### Task objective
Every line containing the word "AVIJIT" is to be copied from the data below.

[Information provided — start]

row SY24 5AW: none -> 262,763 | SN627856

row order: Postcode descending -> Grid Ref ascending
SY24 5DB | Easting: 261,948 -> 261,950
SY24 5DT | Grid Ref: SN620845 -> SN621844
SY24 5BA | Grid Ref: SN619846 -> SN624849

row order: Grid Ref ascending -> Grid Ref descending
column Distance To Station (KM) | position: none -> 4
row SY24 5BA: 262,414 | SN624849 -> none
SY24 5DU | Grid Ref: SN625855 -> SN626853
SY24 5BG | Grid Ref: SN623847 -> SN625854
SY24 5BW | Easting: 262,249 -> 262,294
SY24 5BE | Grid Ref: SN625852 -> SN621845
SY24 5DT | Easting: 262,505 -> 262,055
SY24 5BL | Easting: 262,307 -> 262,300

[Information provided — finish]
[Information provided — start]

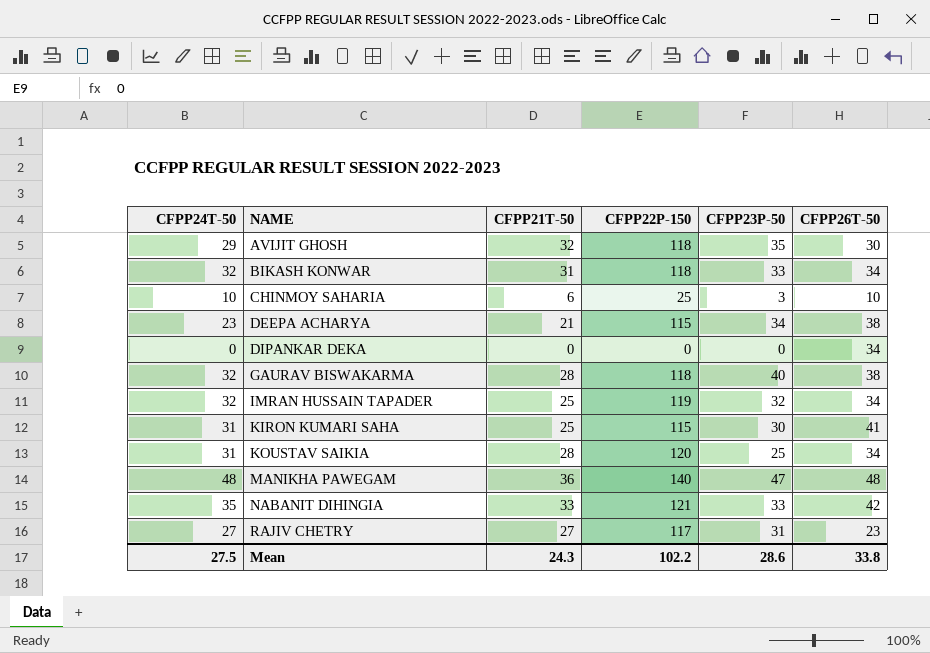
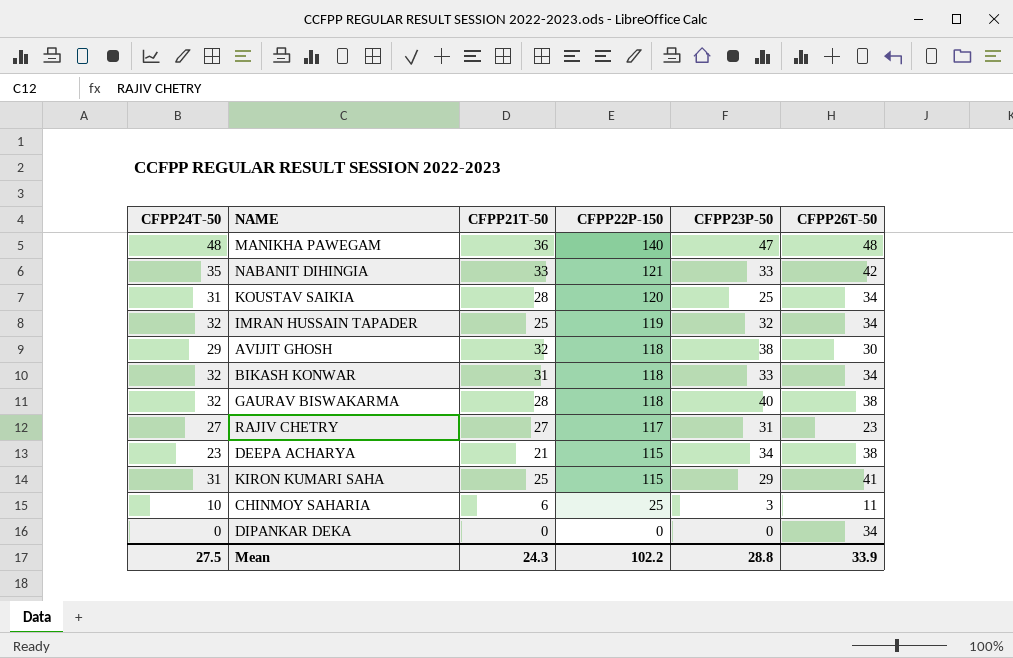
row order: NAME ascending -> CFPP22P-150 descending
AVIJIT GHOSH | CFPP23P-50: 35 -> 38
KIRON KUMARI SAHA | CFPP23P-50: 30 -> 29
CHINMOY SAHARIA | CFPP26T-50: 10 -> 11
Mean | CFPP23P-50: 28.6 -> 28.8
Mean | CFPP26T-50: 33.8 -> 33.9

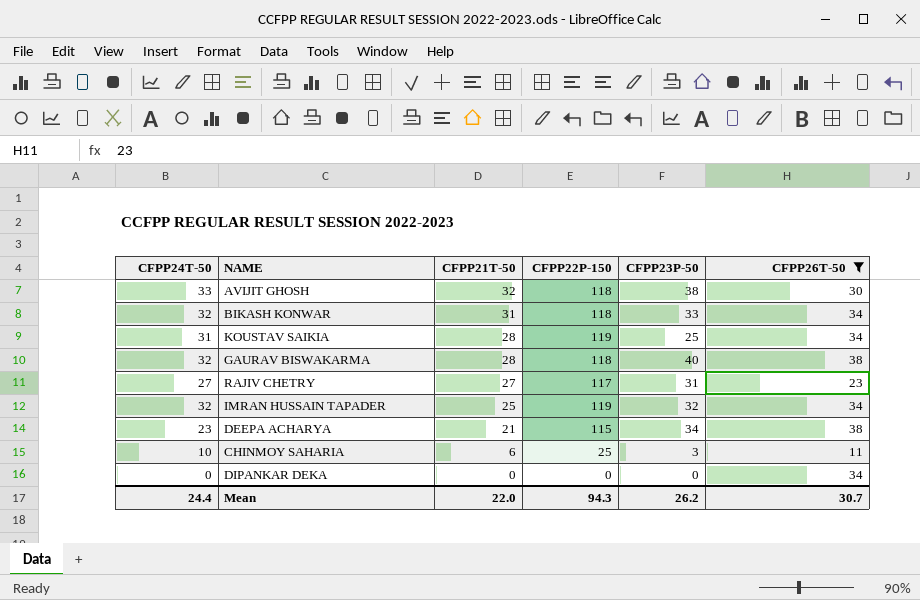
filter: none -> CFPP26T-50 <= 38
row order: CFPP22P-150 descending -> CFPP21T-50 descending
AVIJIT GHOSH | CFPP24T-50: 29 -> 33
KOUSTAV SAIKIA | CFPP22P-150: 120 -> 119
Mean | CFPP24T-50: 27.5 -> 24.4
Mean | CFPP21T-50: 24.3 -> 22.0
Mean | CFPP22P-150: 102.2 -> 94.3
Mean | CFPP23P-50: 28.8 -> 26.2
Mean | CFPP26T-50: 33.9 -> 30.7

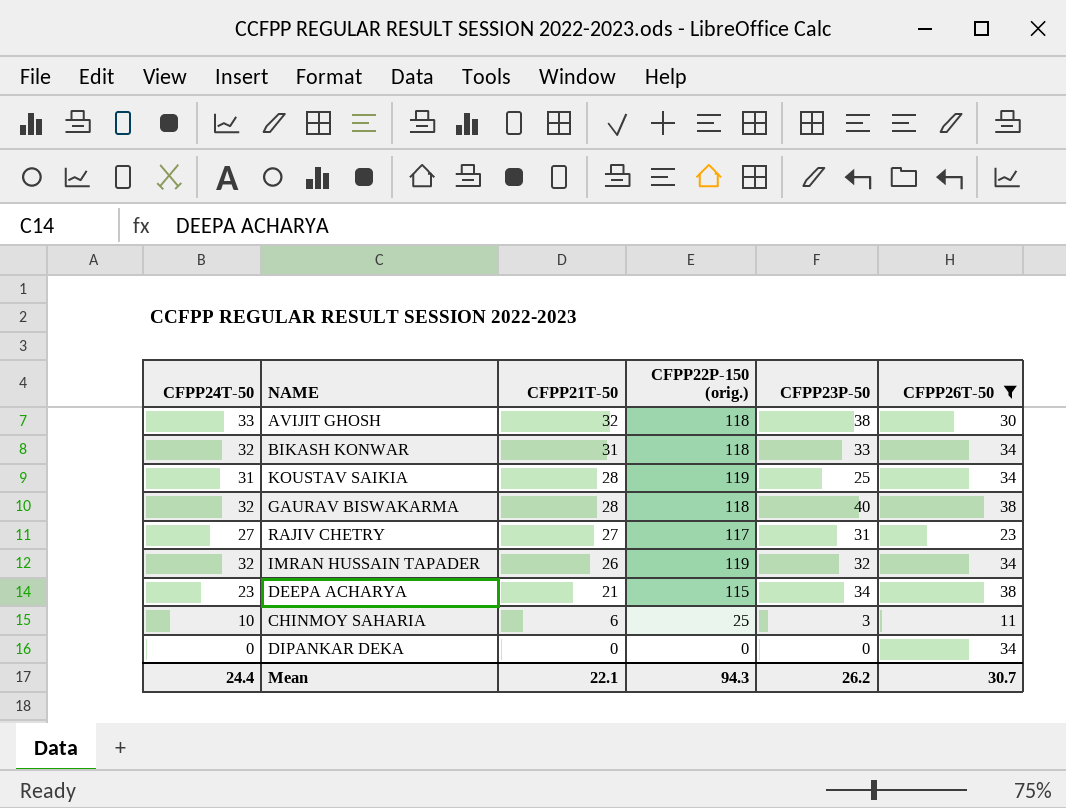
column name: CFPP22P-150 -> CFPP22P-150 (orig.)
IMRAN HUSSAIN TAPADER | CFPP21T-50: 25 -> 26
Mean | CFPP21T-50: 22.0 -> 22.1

[Information provided — finish]

### Written solution
AVIJIT GHOSH | CFPP23P-50: 35 -> 38
AVIJIT GHOSH | CFPP24T-50: 29 -> 33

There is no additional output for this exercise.